Segundo a Diocese, Francisco Marques, que no passado ganhou projeção pública pela sua proximidade ao Papa Francisco, não foi ordenado sacerdote da Igreja Católica e não se encontra em comunhão com a mesma. Dessa forma, esclarece o comunicado, não possui quaisquer faculdades canónicas para administrar ou celebrar sacramentos no território da Diocese de Aveiro.
A nota acrescenta que, mesmo na eventualidade de Francisco Marques ter recebido ordens sagradas noutra religião ou denominação cristã, tal circunstância não lhe confere legitimidade para administrar validamente os sacramentos da Igreja Católica. Por esse motivo, a Diocese sublinha que os fiéis católicos não devem receber dele qualquer sacramento.
O comunicado recorda ainda que posição idêntica foi tornada pública pela Diocese de Roma relativamente a Salvatore Micalef, que se apresenta como patriarca e bispo da Prelatura de São Pedro e São Paulo, e que tem acompanhado Francisco Marques em retiros realizados em Fátima. Em 2024, também a Diocese de Leiria-Fátima se demarcou dessa situação. A Diocese de Roma esclareceu então que Salvatore Micalef não está em comunhão com a Igreja Católica e não possui as faculdades ministeriais necessárias para administrar ou celebrar sacramentos no seu território.
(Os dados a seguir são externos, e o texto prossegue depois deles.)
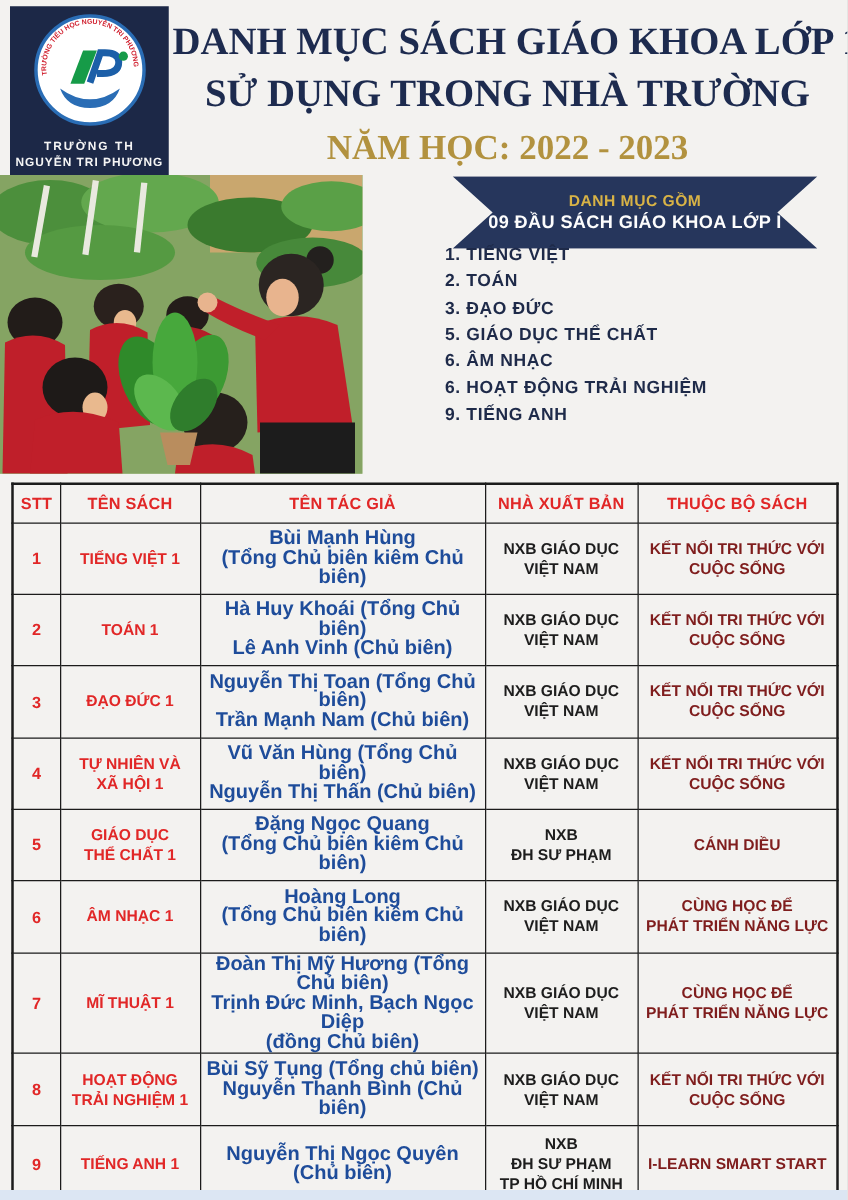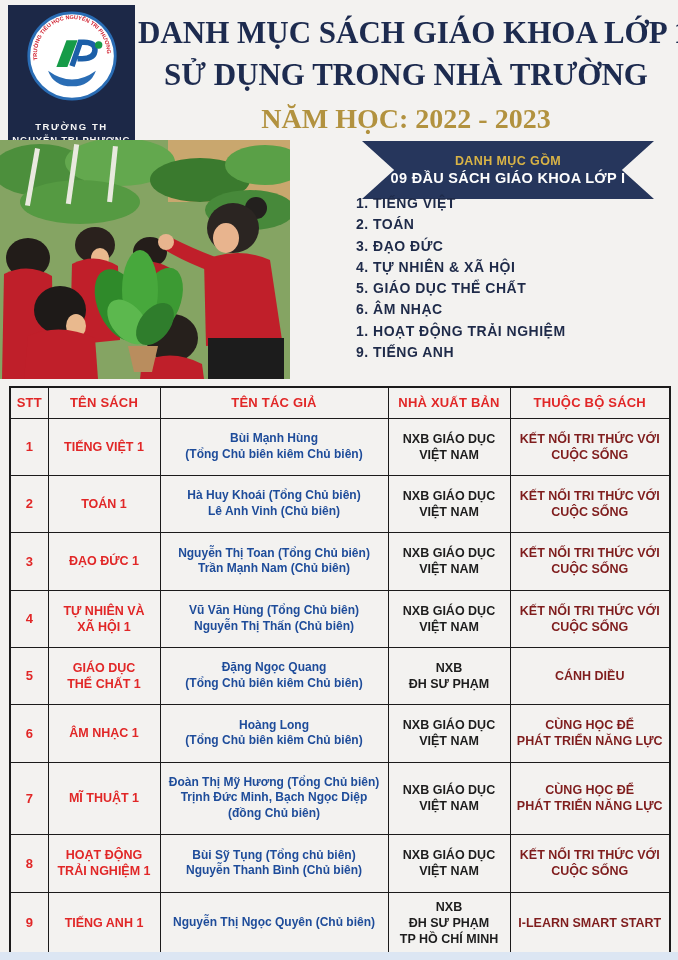--- a/index.html
+++ b/index.html
@@ -15,7 +15,7 @@
     background:#1c2847; text-align:center; padding-top:5px;
   }
   .logo-panel .school-short {
-    color:#f5f5f5; font-size:9.5px; font-weight:bold; letter-spacing:1.6px; margin-top:15px;
+    color:#f5f5f5; font-size:9.5px; font-weight:bold; letter-spacing:1.6px; margin-top:5px;
   }
   .logo-panel .school-name {
     color:#f5f5f5; font-size:9.5px; font-weight:bold; letter-spacing:0.8px; margin-top:2px;

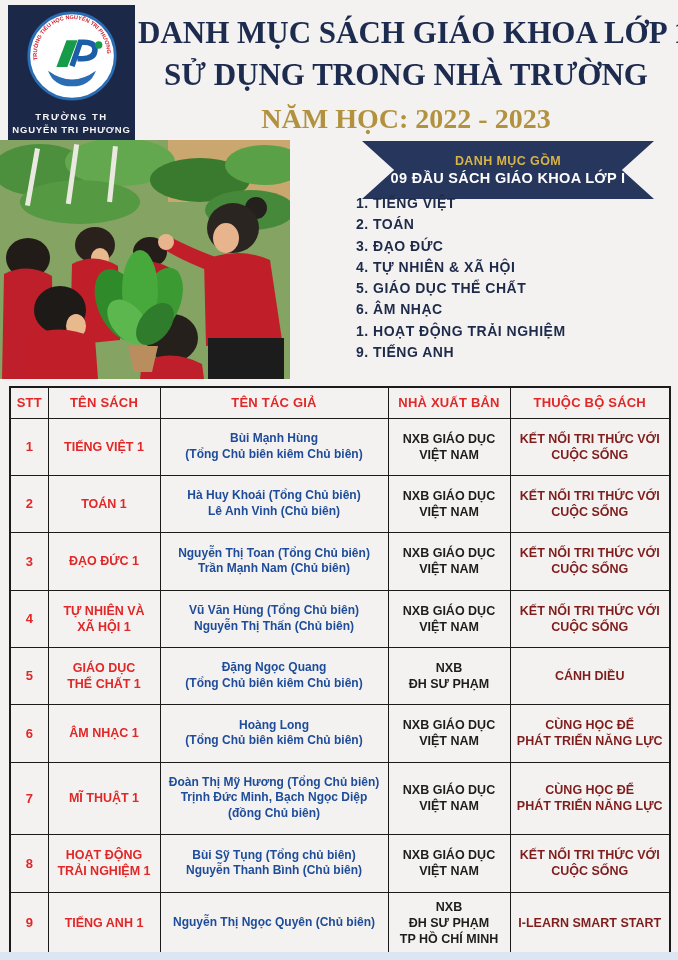--- a/index.html
+++ b/index.html
@@ -165,7 +165,6 @@
     <li>1. TIẾNG VIỆT</li>
     <li>2. TOÁN</li>
     <li>3. ĐẠO ĐỨC</li>
-    <li>4. TỰ NHIÊN &amp; XÃ HỘI</li>
     <li>5. GIÁO DỤC THỂ CHẤT</li>
     <li>6. ÂM NHẠC</li>
     <li>1. HOẠT ĐỘNG TRẢI NGHIỆM</li>

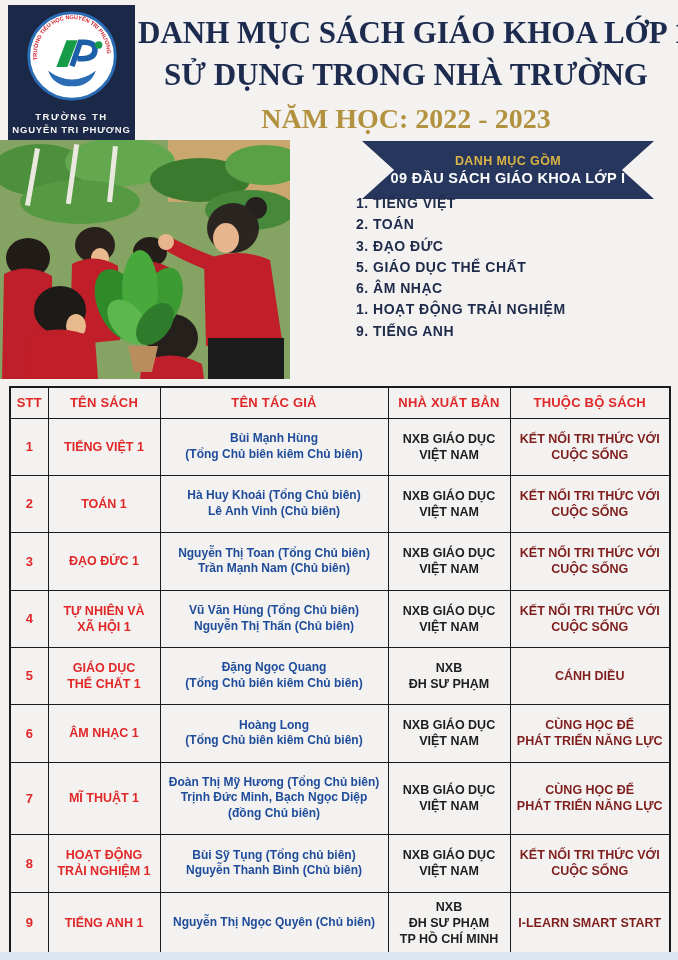--- a/index.html
+++ b/index.html
@@ -167,7 +167,7 @@
     <li>3. ĐẠO ĐỨC</li>
     <li>5. GIÁO DỤC THỂ CHẤT</li>
     <li>6. ÂM NHẠC</li>
-    <li>1. HOẠT ĐỘNG TRẢI NGHIỆM</li>
+    <li>6. HOẠT ĐỘNG TRẢI NGHIỆM</li>
     <li>9. TIẾNG ANH</li>
   </ol>
 

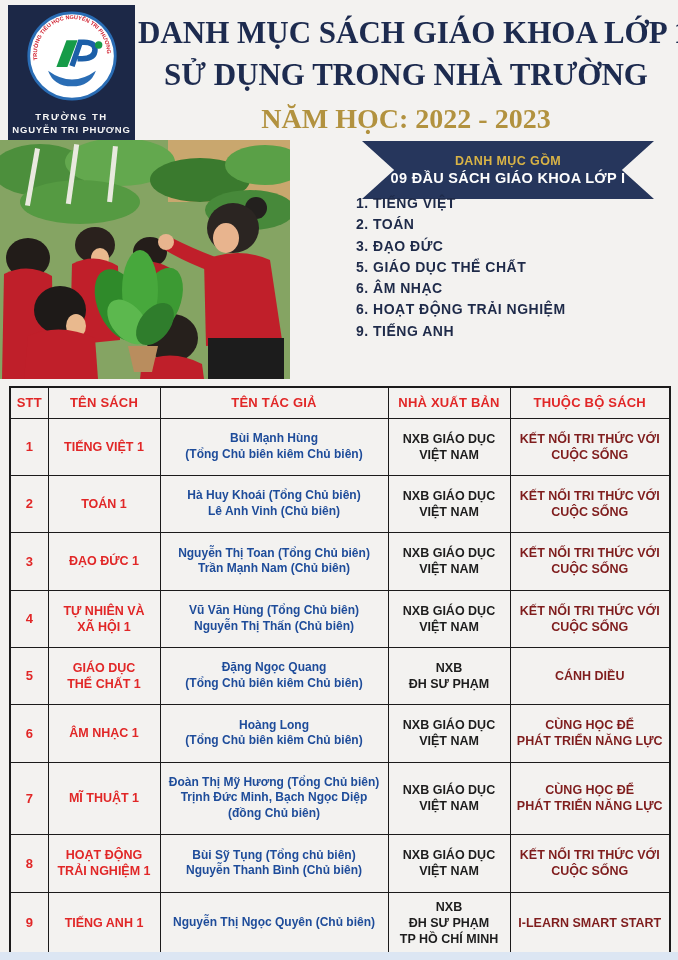--- a/index.html
+++ b/index.html
@@ -66,7 +66,7 @@
   }
   td.c-stt  { color:#e12727; font-size:13px;   font-weight:bold; }
   td.c-name { color:#e12727; font-size:12.5px; font-weight:bold; line-height:16px; }
-  td.c-auth { color:#1e4c9a; font-size:12px;   font-weight:bold; line-height:15.5px; }
+  td.c-auth { color:#1e4c9a; font-size:16px;   font-weight:bold; line-height:15.5px; }
   td.c-pub  { color:#1d1d1d; font-size:12.5px; font-weight:bold; line-height:16px; }
   td.c-ser  { color:#7f1d1d; font-size:12.5px; font-weight:bold; line-height:16px; }
   tbody tr:nth-child(1) td { height:57px; }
Com o objetivo de garantir o esclarecimento de toda a comunidade diocesana, o bispo de Aveiro determinou que esta informação seja dada a conhecer aos fiéis num domingo próximo, em todas as paróquias da Diocese.

O comunicado está datado de 10 de janeiro de 2026 e é assinado por D. António Manuel Moiteiro Ramos, bispo de Aveiro.